With these kinds of boundaries, we are stepping into new roles: mother, father, parent; feeder, sleeper, diaper-changer, one-person show.  When we need to explore a new role, it can be necessary to immerse ourselves in it at the beginning in order to flesh it out.  Not to the extent of Dustin Hoffman in Marathon Man or Heath Ledger in Batman – it’s important to do this on a spectrum between the extremes.  The Narcissist Artist at one end needs to practice being the Sacrificial Parent at the other end in order to find the middle ground, the integrated center called aesthetic distance.  We can immerse ourselves in parenthood at the expense of the artist initially.  Then the time will come, after that role of Parent is integrated, that we can allow the Artist to emerge stronger again.  It takes time, and is perhaps more of a battle between the two than a dance, at first.  Maybe it regularly goes back and forth between a dance and a battle.   The role of Parent may require as much as, or more, creativity than we’ve ever had to access before.  When we’re exhausted we may rely on technique.

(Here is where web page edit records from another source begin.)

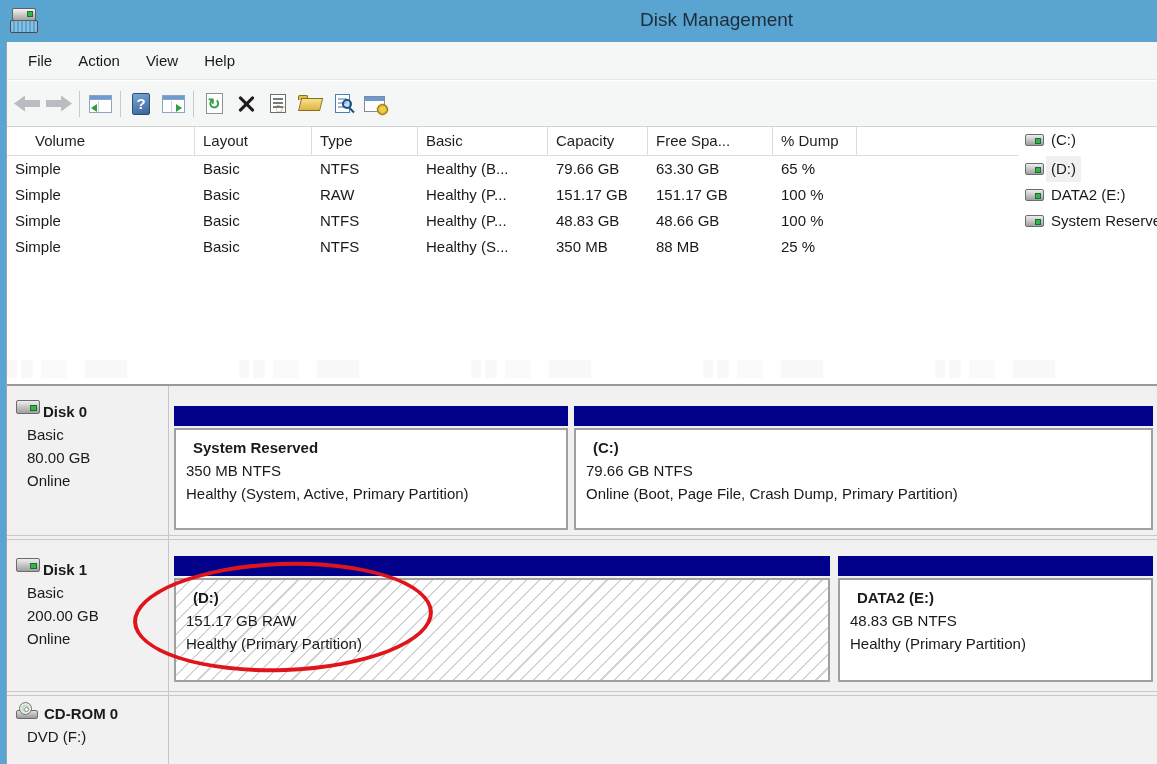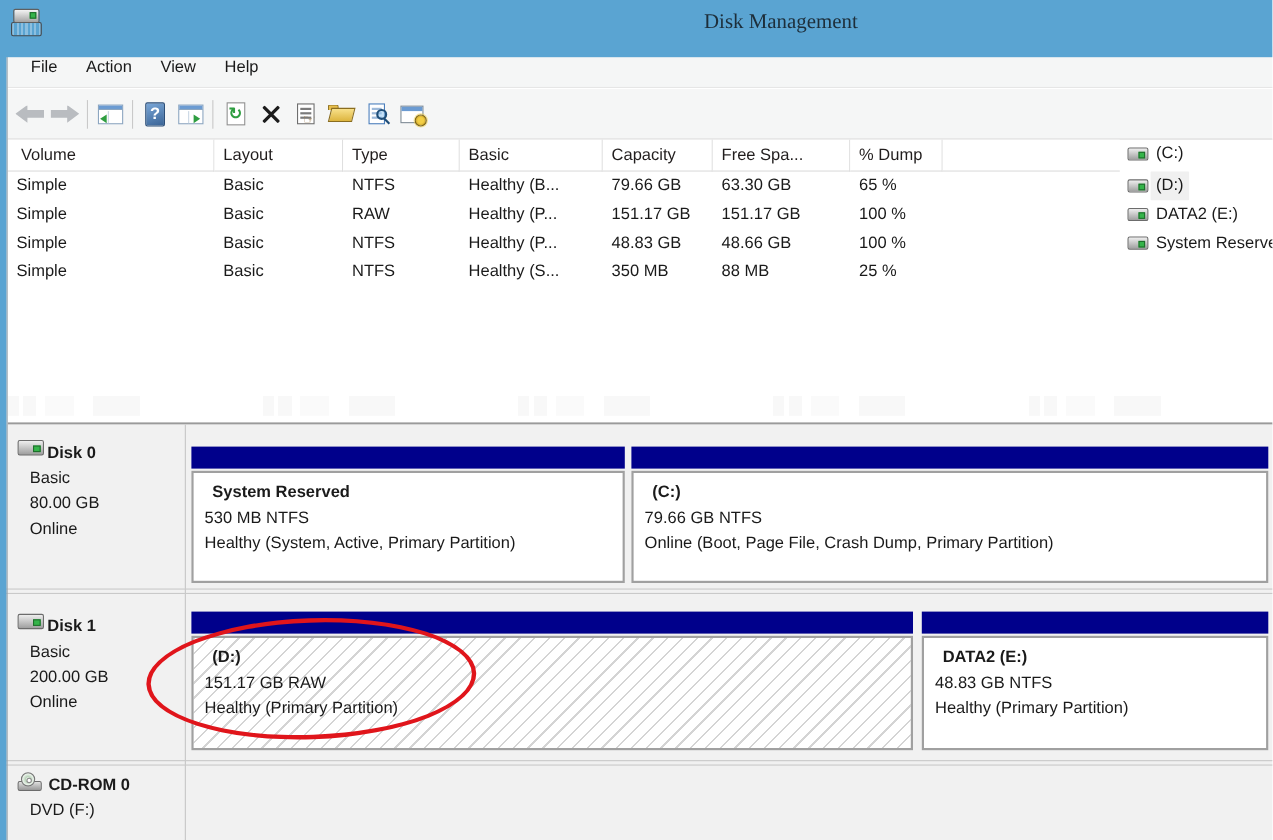--- a/index.html
+++ b/index.html
@@ -7,7 +7,7 @@
   .window { position:relative; width:1157px; height:764px; background:#fff; overflow:hidden; font-size:15px; color:#1a1a1a; }
 
   
-  .titlebar { position:absolute; left:0; top:0; width:1157px; height:52px; background:#5aa4d2; z-index:40;font-family:Liberation Serif, serif; }
+  .titlebar { position:absolute; left:0; top:0; width:1157px; height:42px; background:#5aa4d2; z-index:40; }
   .title-text { position:absolute; left:640px; top:9px; font-size:19px; color:#1d2e3a; }
   .win-left { position:absolute; left:0; top:0; width:6px; height:764px; background:#5aa4d2; z-index:30; }
   .win-left-line { position:absolute; left:6px; top:42px; width:1px; height:722px; background:#97a4ad; z-index:30; }

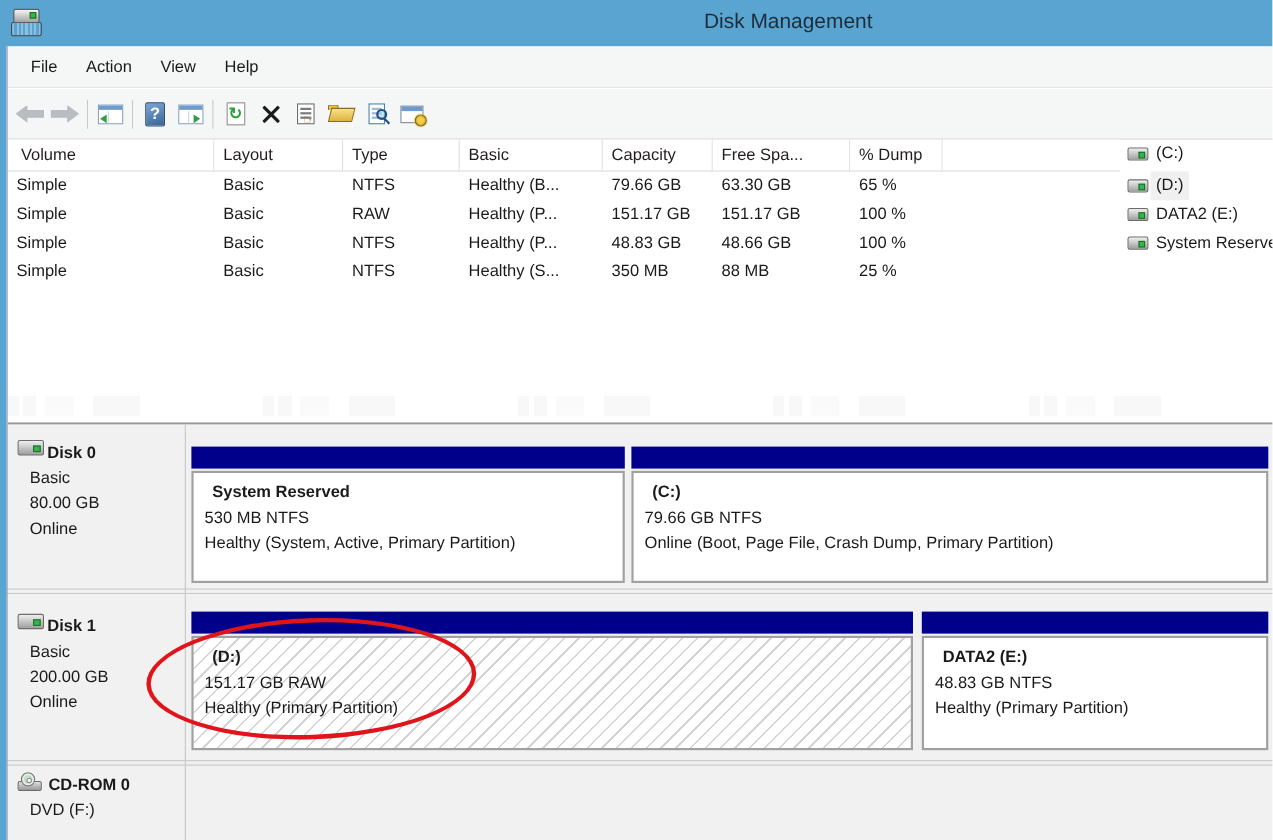--- a/index.html
+++ b/index.html
@@ -59,7 +59,7 @@
   .list-pane { position:absolute; left:7px; top:127px; width:1150px; height:257px; background:#fff; }
   .vtable { display:grid; grid-template-columns:188px 117px 106px 130px 100px 125px 84px 161px 139px; }
   .vh { height:29px; line-height:28px; border-right:1px solid #dcdcdc; border-bottom:1px solid #dcdcdc; padding-left:8px; color:#211d1d; background:#fff; overflow:hidden; white-space:nowrap; }
-  .vh.first { padding-left:12px; }
+  .vh.first { padding-left:28px; }
   .vh.last { border-right:none; }
   .vc { height:26px; line-height:26px; padding-left:8px; white-space:nowrap; overflow:hidden; }
   .vc.name { display:flex; align-items:center; gap:7px; padding-left:7px; }

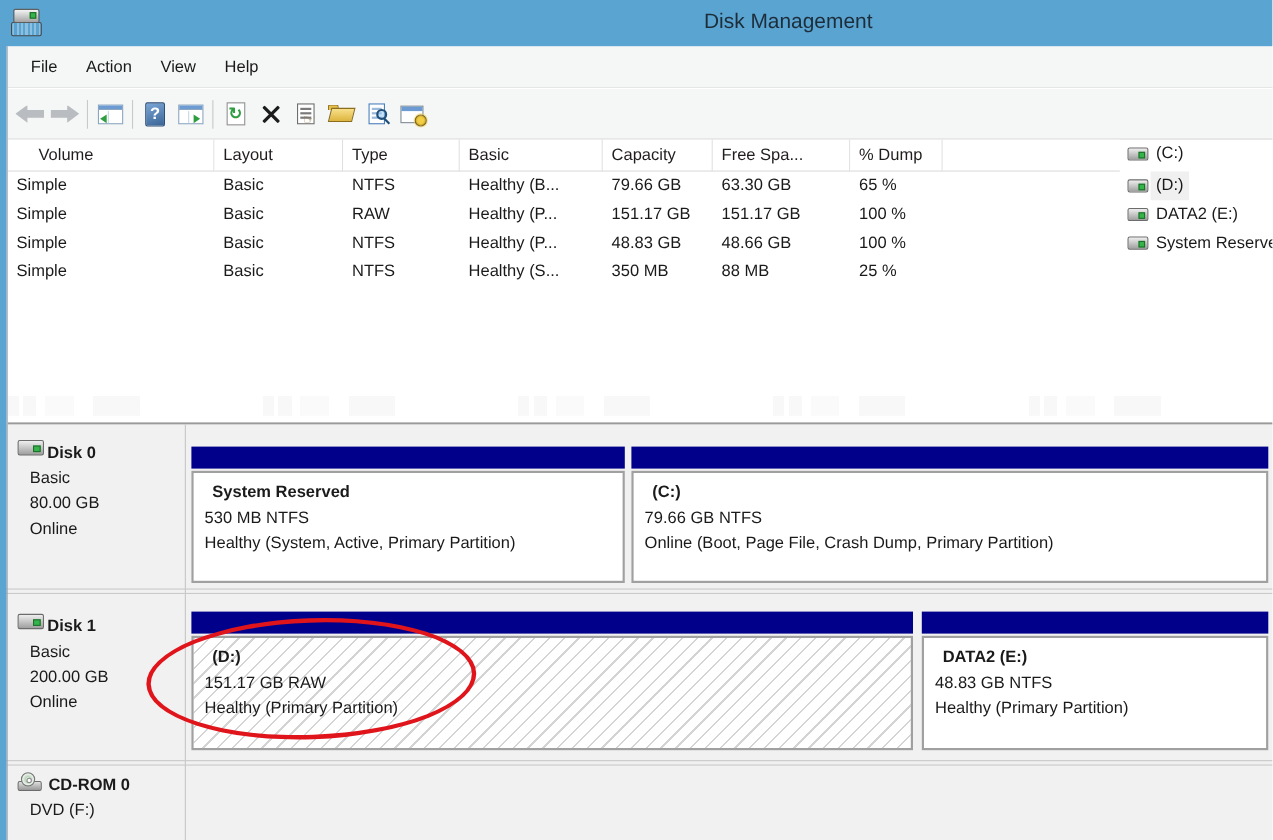--- a/index.html
+++ b/index.html
@@ -264,7 +264,7 @@
     <div class="pbar" style="left:174px; top:20px; width:394px;"></div>
     <div class="pbox" style="left:174px; top:42px; width:394px;">
       <div class="ptitle">System Reserved</div>
-      <div>530 MB NTFS</div>
+      <div>350 MB NTFS</div>
       <div>Healthy (System, Active, Primary Partition)</div>
     </div>
     <div class="pbar" style="left:574px; top:20px; width:579px;"></div>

I am actively struggling to find this balance these days.  I want to indulge my artist self, and yet my child’s needs (loudly demanded, with my short-comings and faults pointed out), and my own guilt keep me in a tug of war.  My devoted energies are currently dedicated to playing with her, meeting her sensory and developmental needs, and working.  I serve others in my work and I serve my child outside of that.  I often find myself wondering, where is there time for me?  I snatch a few hours to paint and then feel guilty if she comes home in the middle of it and I don’t want to stop what I’m doing.  I tried home educating and reduced my work days to three times a week, but four days a week were completely devoted to her (I almost fell on the floor when my father claimed my daughter never had a day off with all of her activities but I got to have four days off – what did he think I was doing on those four days?!).  I’ve stopped looking for a partner for now because that would just be one more person demanding my attention, but they would end up being the lowest one on the priority list.  I don’t want to resent my child, and I don’t want to feel guilty, and so here we are between that rock and a hard place.

For the moment, I am granting myself this much: It’s okay to let my kid sleep in so I can do yoga for an hour on a Sunday.  It’s okay to feel relieved that she chose to go back to school because now I can go to art classes and do some creative work on my (actual, now) days off.  I am trying to hold my boundary for keeping work to three days a week so I have two days for me and two weekend days for her.  If I’m still working when she comes home, it can be enough for her to watch her tablet for a little while sitting on my lap or at my feet so that we are just in each other’s presence but doing our own thing.  It’s not perfect.  We have some raging arguments (and she’s only 6, heaven help me when she’s 16).  We test each other’s limits, we call each other out on our failings; we also have beautiful moments of coming back together in repair.  And perhaps it’s also important to remember that boundaries are not only solid and firm; they can also be fluid and flexible over time.  We are evolutionary beings – as artists, as parents, as humans – and our boundaries are evolving as we grow together.

Alexandra Devin (she/her) is a licensed creative arts psychotherapist and a registered drama therapist.  She began her professional life in NYC as a performing artist, and is now a private and therapeutic artist living in Beacon, NY, continuing to work with the mediums of theatre, film/video, writing, art, music, and movement.  She brings her identity as a female feminist, mother, and activist to her work.